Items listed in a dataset
↓↓↓
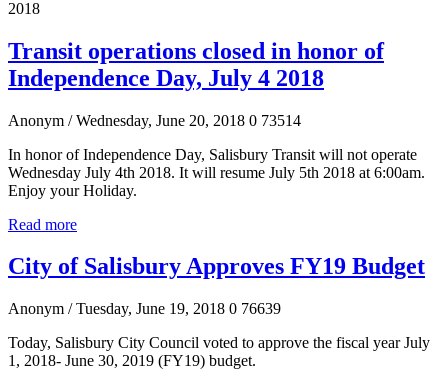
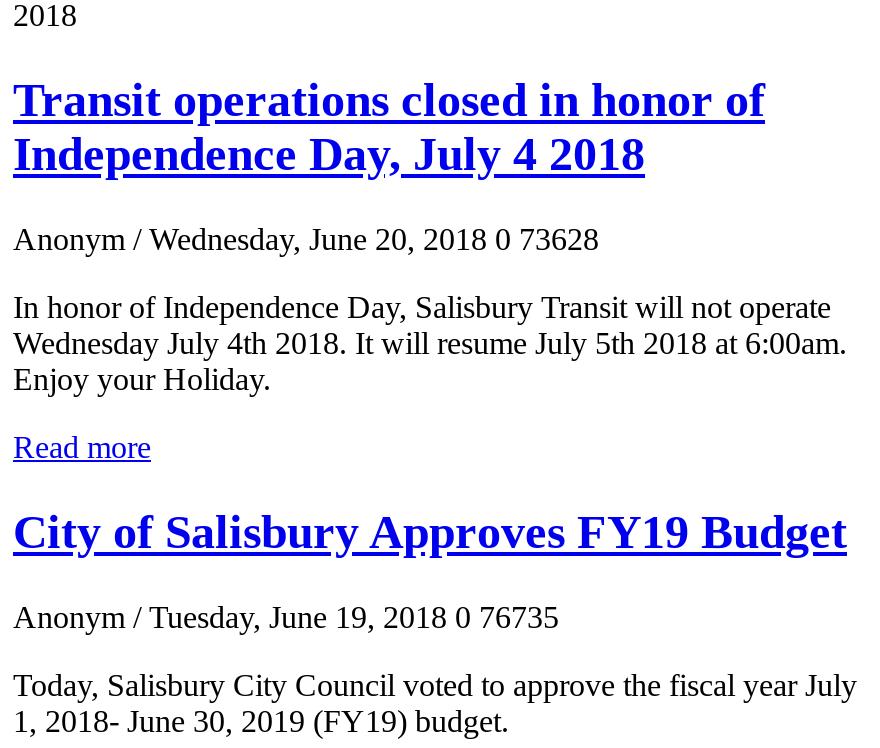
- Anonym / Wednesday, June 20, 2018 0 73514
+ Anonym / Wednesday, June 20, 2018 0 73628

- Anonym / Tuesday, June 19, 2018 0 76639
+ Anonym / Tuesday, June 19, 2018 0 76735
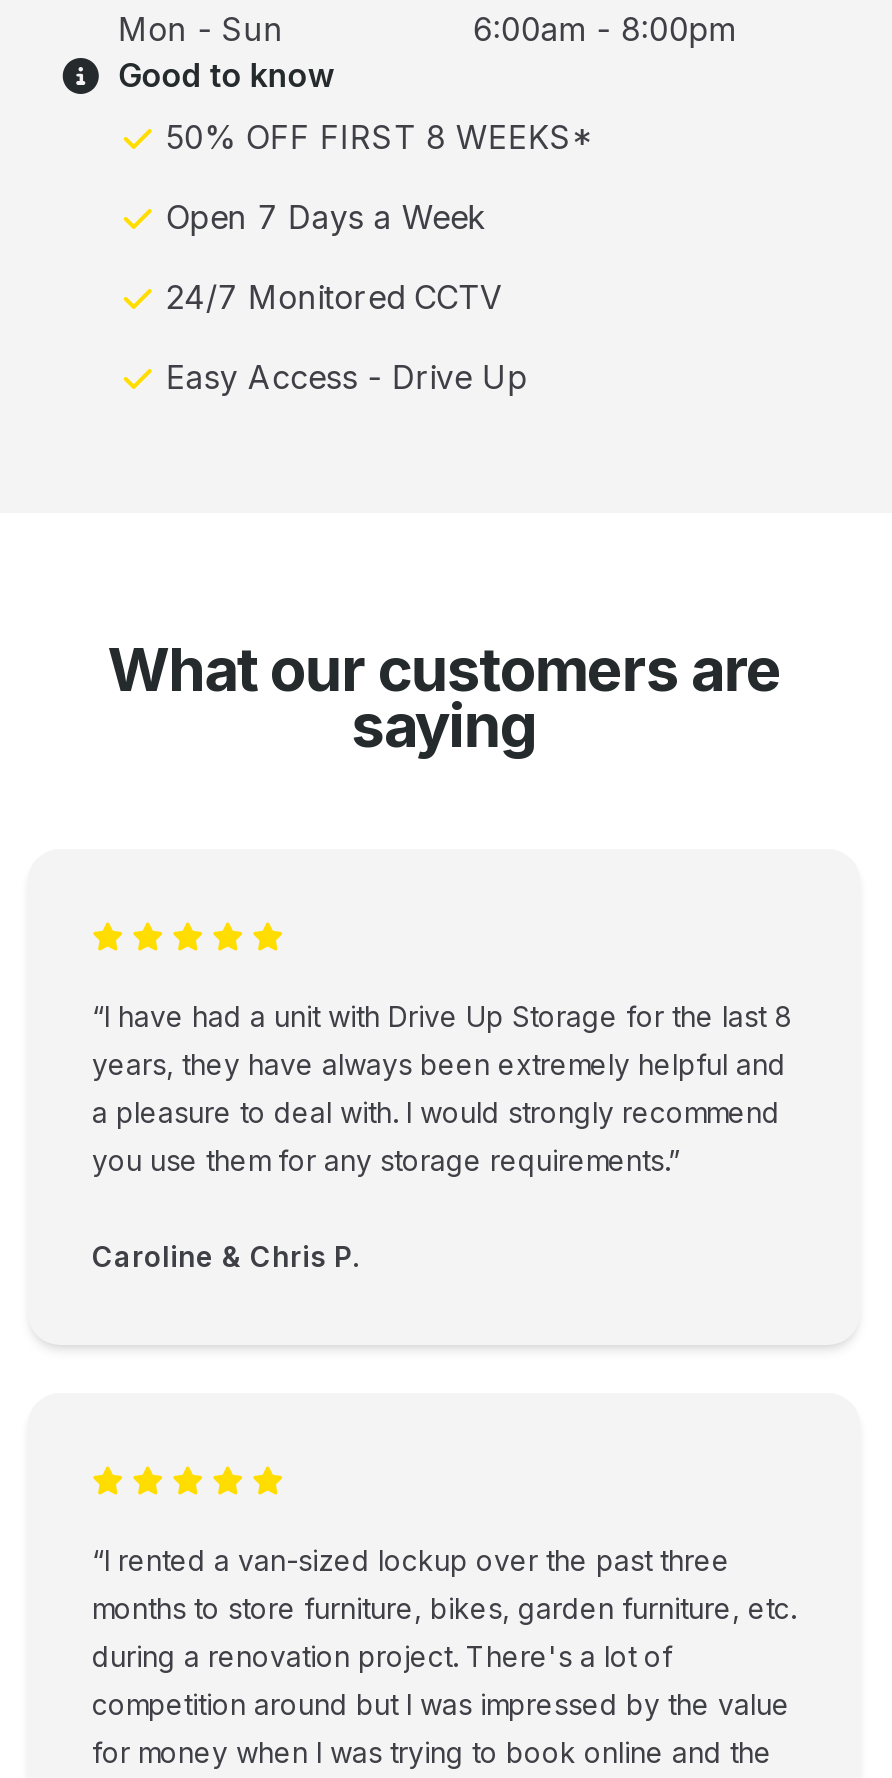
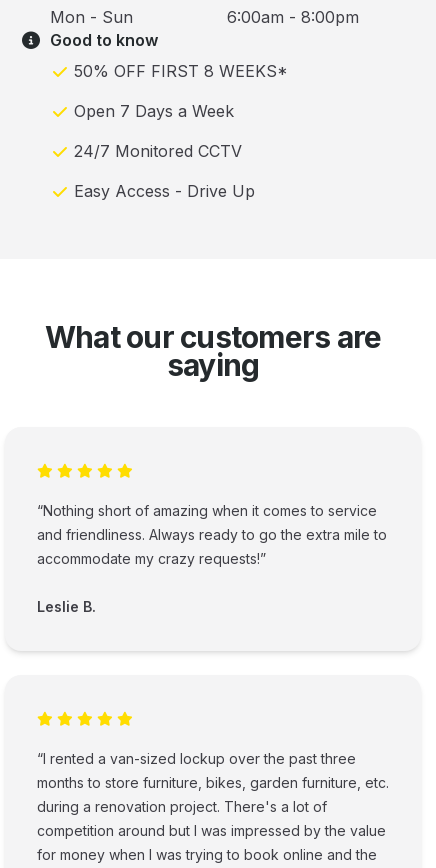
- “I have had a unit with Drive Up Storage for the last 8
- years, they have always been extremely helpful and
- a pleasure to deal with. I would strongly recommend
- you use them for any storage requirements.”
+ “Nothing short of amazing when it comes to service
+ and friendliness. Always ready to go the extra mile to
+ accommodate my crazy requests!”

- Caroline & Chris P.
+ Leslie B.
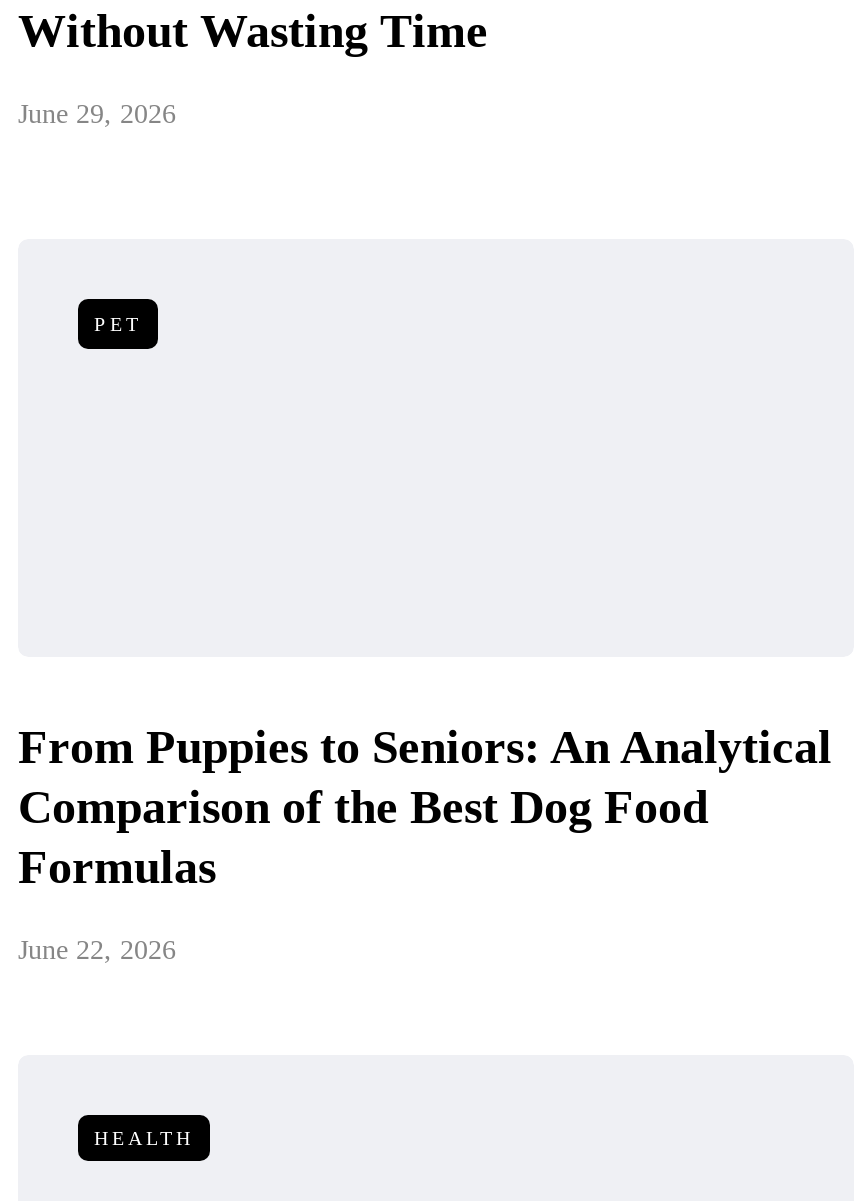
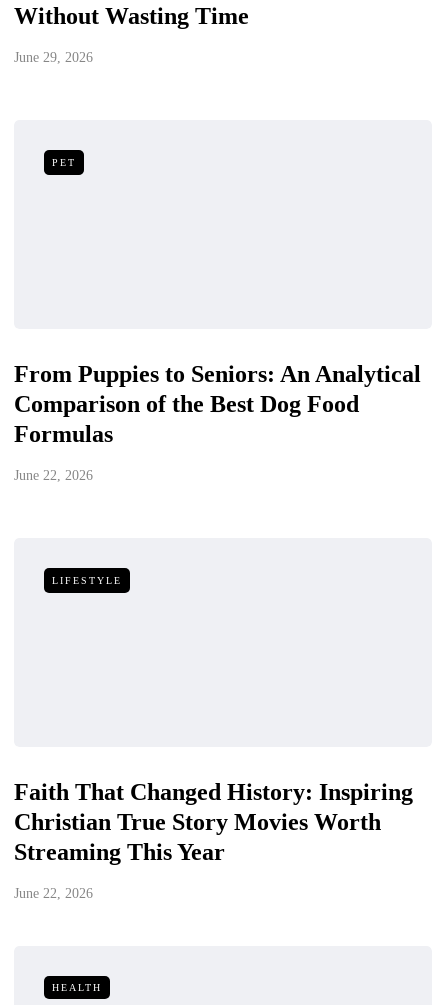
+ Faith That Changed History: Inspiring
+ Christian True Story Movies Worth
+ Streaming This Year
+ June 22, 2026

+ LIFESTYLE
↑↑↑
Copy the records exactly, minus any pictures.

- Anonym / Wednesday, June 20, 2018 0 73514
+ Anonym / Wednesday, June 20, 2018 0 73628

- Anonym / Tuesday, June 19, 2018 0 76639
+ Anonym / Tuesday, June 19, 2018 0 76735
- “I have had a unit with Drive Up Storage for the last 8
- years, they have always been extremely helpful and
- a pleasure to deal with. I would strongly recommend
- you use them for any storage requirements.”
+ “Nothing short of amazing when it comes to service
+ and friendliness. Always ready to go the extra mile to
+ accommodate my crazy requests!”

- Caroline & Chris P.
+ Leslie B.
+ Faith That Changed History: Inspiring
+ Christian True Story Movies Worth
+ Streaming This Year
+ June 22, 2026

+ LIFESTYLE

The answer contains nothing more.